Linear Criterion for an Upper Bound on the Bardeen-Cooper-Schrieffer Critical Temperature
Barbara Roos
TL;DR
The paper develops and analyzes two linear criteria for the BCS critical temperature, $T_l$ and $T_u$, defined via spectral thresholds of the operators $L_T-V$ and $D_T-V$, and connects them to the standard $K_T-V$ criterion in the zero-total-momentum sector. It proves that in translation-invariant, SU(2)-invariant settings these criteria can coincide or differ (with explicit examples where $T_u>T_l$), and it provides the first rigorous upper bounds for Tc in systems with a boundary (half-spaces), showing that boundary effects on Tc vanish in the weak-coupling limit and that superconductivity on half-spaces persists only at temperatures exponentially small in the coupling, identical in leading order to the full-space result. The analysis hinges on a careful Birman-Schwinger reduction, relating $L_T$, $D_T$ to $K_T$, and exploiting spectral monotonicity and asymptotics in one, two, and three dimensions.
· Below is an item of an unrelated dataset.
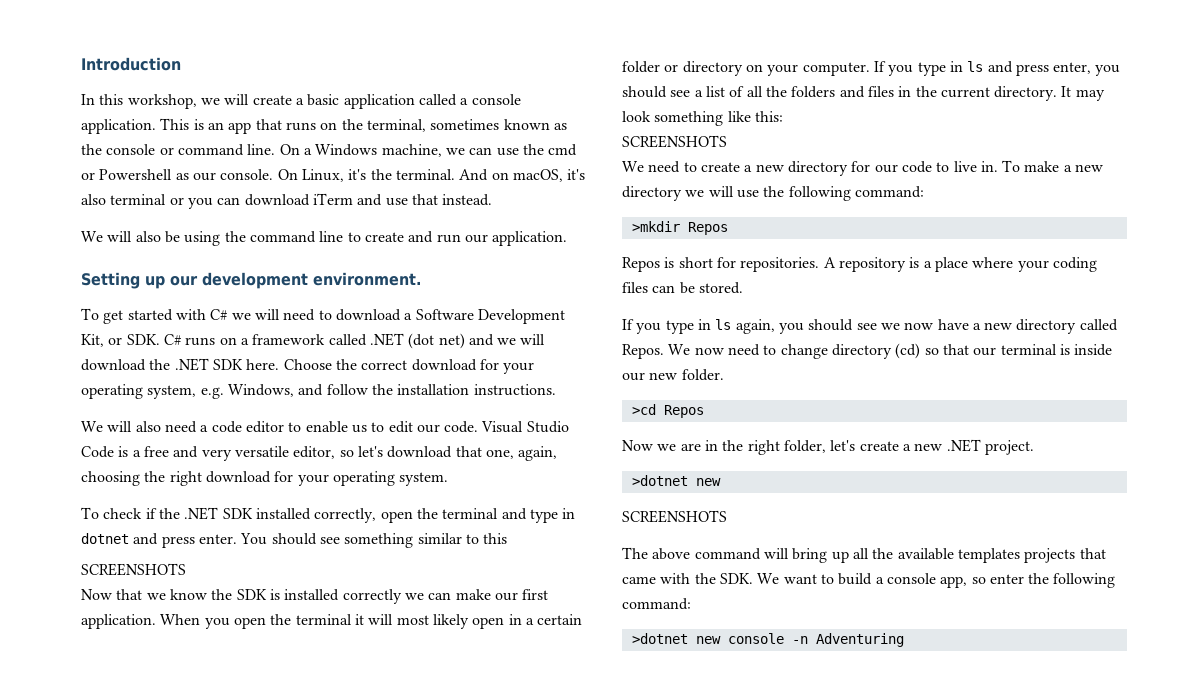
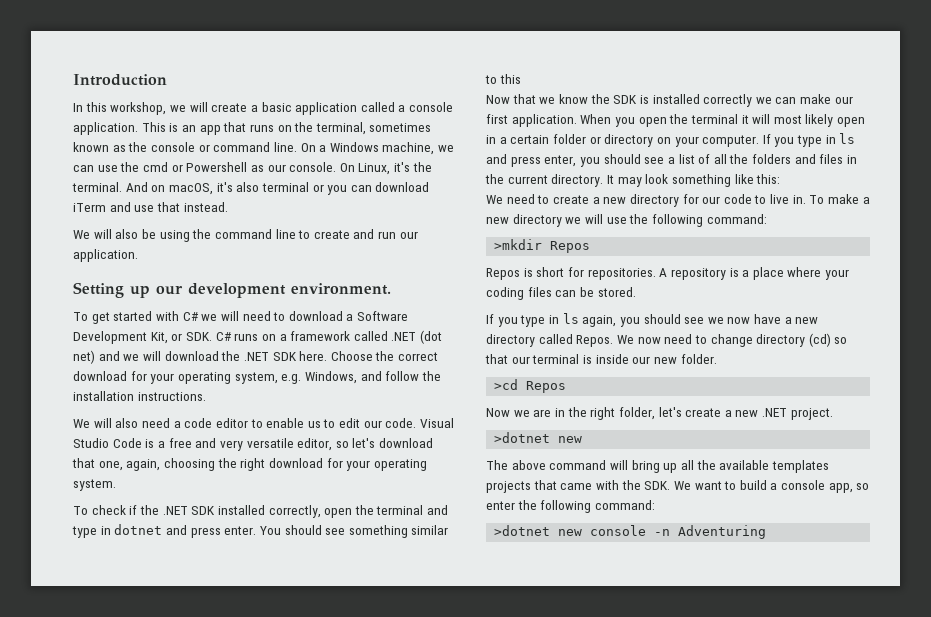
[81,563,186,576] // SCREENSHOTS -> (521, 79) none
[622,135,727,148] // SCREENSHOTS -> (781, 179) none
[622,510,727,523] // SCREENSHOTS -> (583, 439) none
In particular, the work delivers weak- and strong-coupling asymptotics for $T_l$ and $T_u$ in 1D, establishes conditions for the uniqueness of Tc in translation-invariant cases, and extends boundary-related Tc comparisons to the upper bound, thereby clarifying the role of geometry in superconductivity within the BCS framework.
Abstract
Since Bardeen-Cooper-Schrieffer theory of superconductivity is non-linear, it is difficult to study superconducting properties analytically. There is a more tractable linear criterion which determines a temperature $T_l$ below which the system is superconducting. Here, we observe that there is a similar linear criterion which gives a temperature $T_u$ above which no superconductivity occurs. We provide examples of translation invariant systems where $T_u>T_l$ as well as systems where $T_u=T_l$. Furthermore, we estimate $T_u$ for half-spaces and show that it is exponentially small in the weak coupling limit, exhibiting the same asymptotics as the critical temperature for full space.